In December 2008, Sants appeared before a Treasury Select Committee inquiry about the FSA. Committee Chairman John McFall commented "Your long answers are not helping us". At the end of the hearing, however, he added "you did very well".

===Barclays===
In December 2012, it was announced that Sants would take up the position of Head of Compliance and Government and Regulatory Relations with Barclays Bank from January 2013. It had previously emerged that after Sants stepped down from the FSA in June, in the same month the FSA fined Barclays £59.5m for manipulating the interbank borrowing rate Libor (Libor scandal). In September 2012, Sants had released correspondence with Barclays to Andrew Tyrie MP, chairman of the Treasury Select Committee, in which Sants had raised profound concerns about the culture and governance arrangements at Barclays when Bob Diamond was appointed as the bank's chief executive in 2010. Antony Jenkins, who replaced Diamond as Barclays CEO, was keen to recruit Sants to bolster the status of Barclays' compliance and regulatory oversight functions and make it integral to the way the bank operates.

On 15 October 2013, Barclays announced that Sants was taking three months' sick leave as he was suffering from "exhaustion and stress", and he resigned from the bank on 13 November 2013.

===Oliver Wyman===
In July 2015, Sir Hector Sants joined Oliver Wyman, the international management consulting firm, as a Partner and Vice Chairman. In November 2015, Hector Sants led a review for the British Bankers Association (BBA) into the competitiveness of the UK banking industry. In September 2016, Sir Hector Sants co-led a research commissioned by TheCityUK on the potential impact of Brexit on the financial sector.

===Other appointments===
Concurrently with his main career, Sants has held non-executive directorships at organisations including the Securities and Futures Authority (no longer extant as such), the London Stock Exchange and LCH.Clearnet. He has also served on the Practitioners Panel of the FSA, the Securities and Investments Board, the initial committee to start up CREST, the Financial Law Panel, the Practitioner Investment Advisory Committee to the Public Trustee Office and the LIBA Chairman's Committee. Sants is also the former Chair of StepChange Debt Charity.
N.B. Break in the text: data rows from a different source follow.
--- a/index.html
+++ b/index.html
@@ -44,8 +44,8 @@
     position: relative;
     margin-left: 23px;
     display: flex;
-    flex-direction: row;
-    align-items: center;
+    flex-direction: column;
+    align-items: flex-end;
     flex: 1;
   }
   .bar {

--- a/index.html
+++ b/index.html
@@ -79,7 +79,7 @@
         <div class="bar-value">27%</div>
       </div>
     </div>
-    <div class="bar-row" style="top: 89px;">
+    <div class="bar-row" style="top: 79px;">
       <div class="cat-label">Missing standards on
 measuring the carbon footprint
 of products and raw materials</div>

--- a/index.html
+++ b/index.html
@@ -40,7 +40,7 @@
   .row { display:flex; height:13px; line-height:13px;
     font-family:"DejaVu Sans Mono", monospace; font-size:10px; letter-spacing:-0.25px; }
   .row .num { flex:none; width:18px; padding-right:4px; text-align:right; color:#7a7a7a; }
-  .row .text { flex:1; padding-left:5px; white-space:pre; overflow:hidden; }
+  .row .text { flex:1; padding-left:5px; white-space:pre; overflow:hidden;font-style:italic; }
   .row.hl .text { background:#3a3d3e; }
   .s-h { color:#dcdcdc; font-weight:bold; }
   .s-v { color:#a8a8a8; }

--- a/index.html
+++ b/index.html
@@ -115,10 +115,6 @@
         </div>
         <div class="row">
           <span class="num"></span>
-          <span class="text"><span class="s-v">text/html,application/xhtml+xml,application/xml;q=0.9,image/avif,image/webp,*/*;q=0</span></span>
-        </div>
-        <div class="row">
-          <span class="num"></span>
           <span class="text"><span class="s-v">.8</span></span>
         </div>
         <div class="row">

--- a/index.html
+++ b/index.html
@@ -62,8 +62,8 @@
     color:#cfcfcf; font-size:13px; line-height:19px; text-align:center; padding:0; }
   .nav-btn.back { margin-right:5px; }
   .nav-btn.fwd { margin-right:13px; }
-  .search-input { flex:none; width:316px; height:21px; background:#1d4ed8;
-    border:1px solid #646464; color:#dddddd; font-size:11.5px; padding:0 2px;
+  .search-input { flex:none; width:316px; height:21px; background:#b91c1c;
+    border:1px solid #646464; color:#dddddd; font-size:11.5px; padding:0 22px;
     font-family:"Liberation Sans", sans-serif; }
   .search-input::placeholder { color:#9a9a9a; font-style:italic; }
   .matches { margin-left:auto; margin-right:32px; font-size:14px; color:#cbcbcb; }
On 1 January 2022 Sants took up the role of Chair of the Oxford Diocesan Board of Finance, the governing body of the finances of the Church of England's Diocese of Oxford.

==Honours==
Sants was knighted for services to financial services and regulation in the 2013 New Year Honours.

In 2016, he was awarded the Langton Award for Community Service by the Archbishop of Canterbury "for his contribution to the Church of England’s work for the common good in all communities".

Sir Hector Sants is a Bynum Tudor Visiting Fellow at Kellogg College, Oxford.